That being said, we have a client reporting about 300-400ns difference between HW timestamp from a Solarflare card and Exanic card for the same packet received from a L1 switch, which would suggest the exanic is actually 300-400ns off from the PTP clock, but I'm not sure how to debug that (exanic-clock-sync reports single digit ns differences like above).

miland-magmio commented 1 year ago

If you're using exanic-clock-sync, please note that this utility isn't precise. It takes the system clock in microseconds, so the difference you're seeing there is just a rounding error.
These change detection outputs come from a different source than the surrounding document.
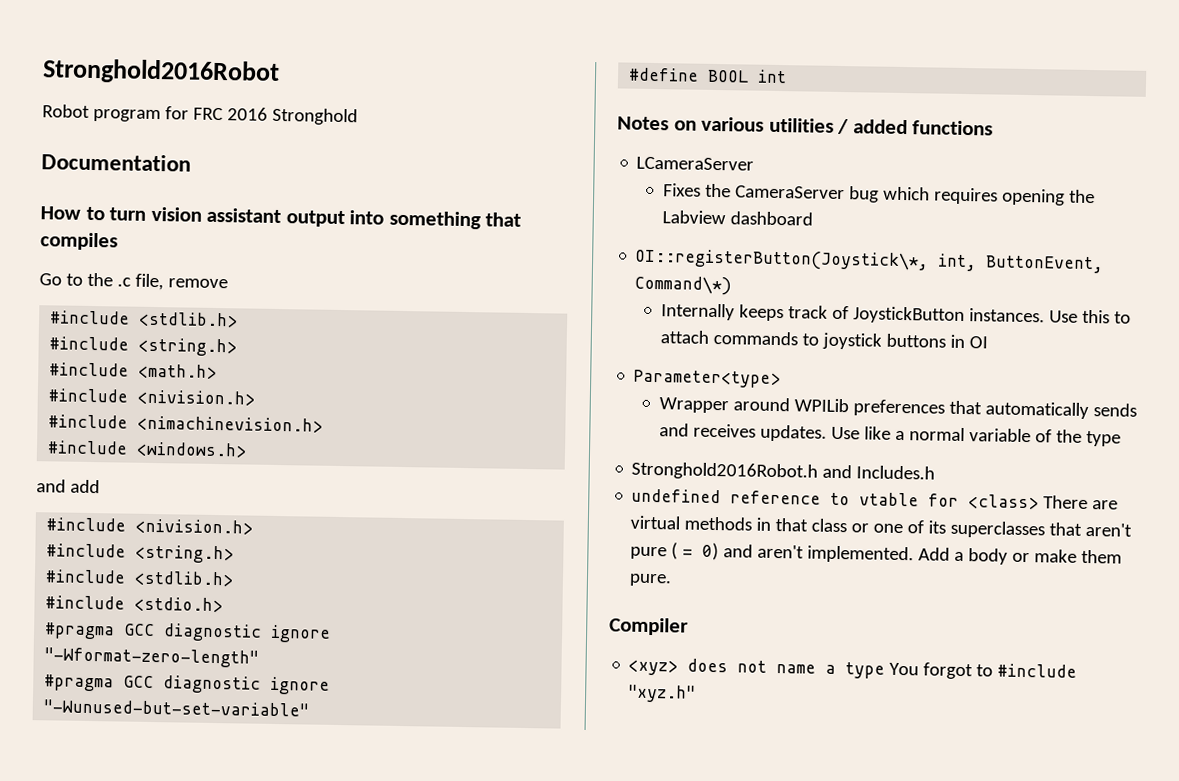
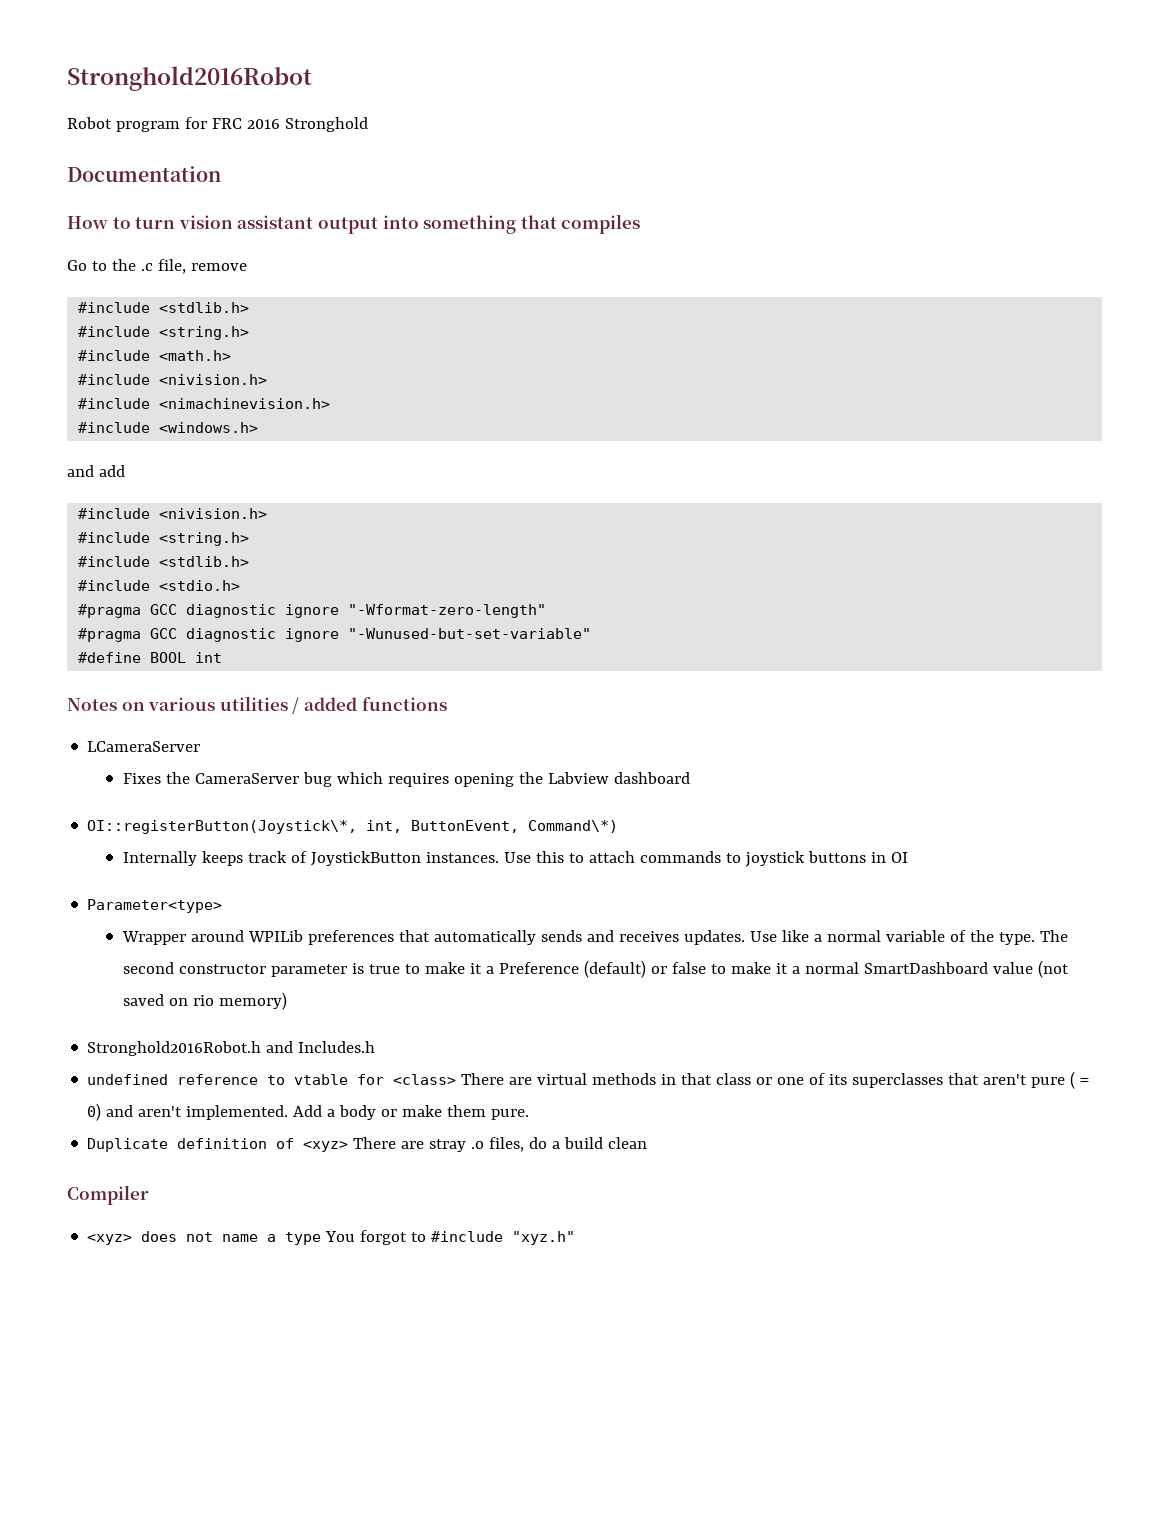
- Use like a normal variable of the type
+ Use like a normal variable of the type. The second constructor parameter is true to make it a Preference (default) or false to make it a normal SmartDashboard value (not saved on rio memory)
+ Duplicate definition of <xyz> There are stray .o files, do a build clean

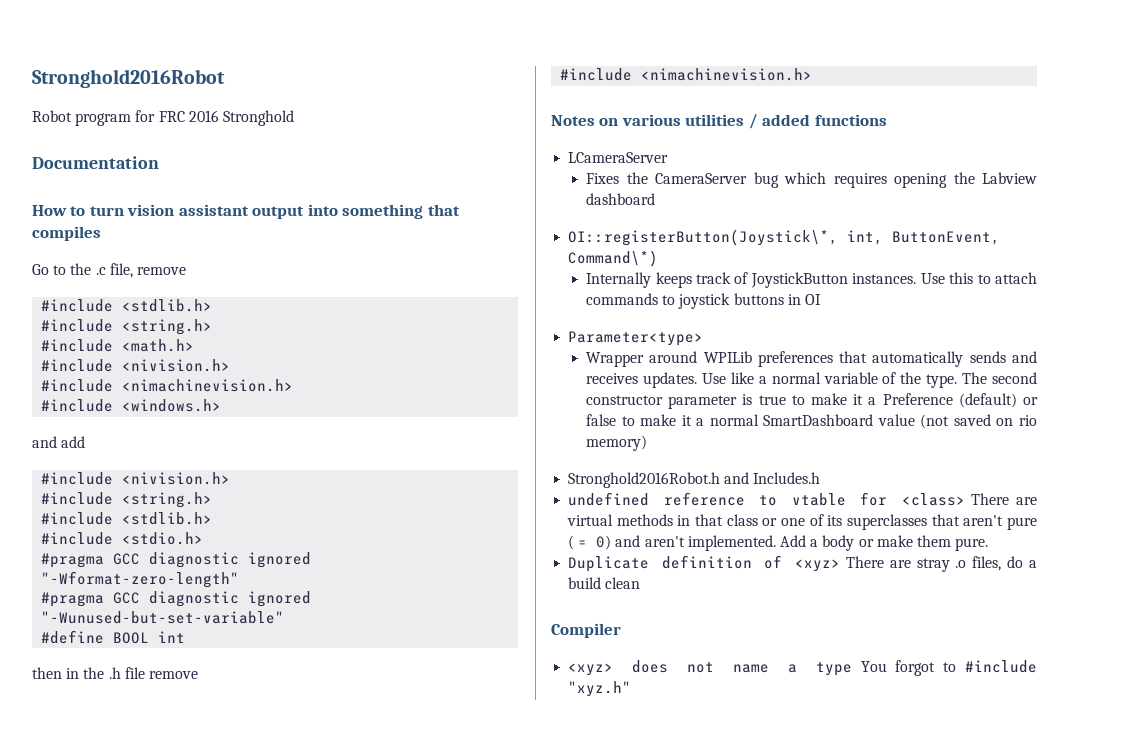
- #pragma GCC diagnostic ignore "-Wformat-zero-length"
+ #pragma GCC diagnostic ignored "-Wformat-zero-length"
- #pragma GCC diagnostic ignore "-Wunused-but-set-variable"
+ #pragma GCC diagnostic ignored "-Wunused-but-set-variable"
+ then in the .h file remove
+ #include <nimachinevision.h>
@miland-magmio, may you please provide more details on this statement - if a ptp4l or ptp2d is running than OS clock should be in ns precision (offset from master ~ O(10 ns)), why does exanic-clock-sync take micros? There is almost no documentation on exanic-clock-sync, did you look in the code?

How do you verify or check that there's a 300ns bias between the HW timestamp and the system clock?

OP is probably referring to the results of exanic-clock-check after exanic-clock-sync --daemon exanic$n:sys.

Sorry, I actually meant exanic-clock-check in my first post, not exanic-clock-sync. The exanic-clock-sync daemon should indeed use nanoseconds, at it also reports the drift in nanoseconds.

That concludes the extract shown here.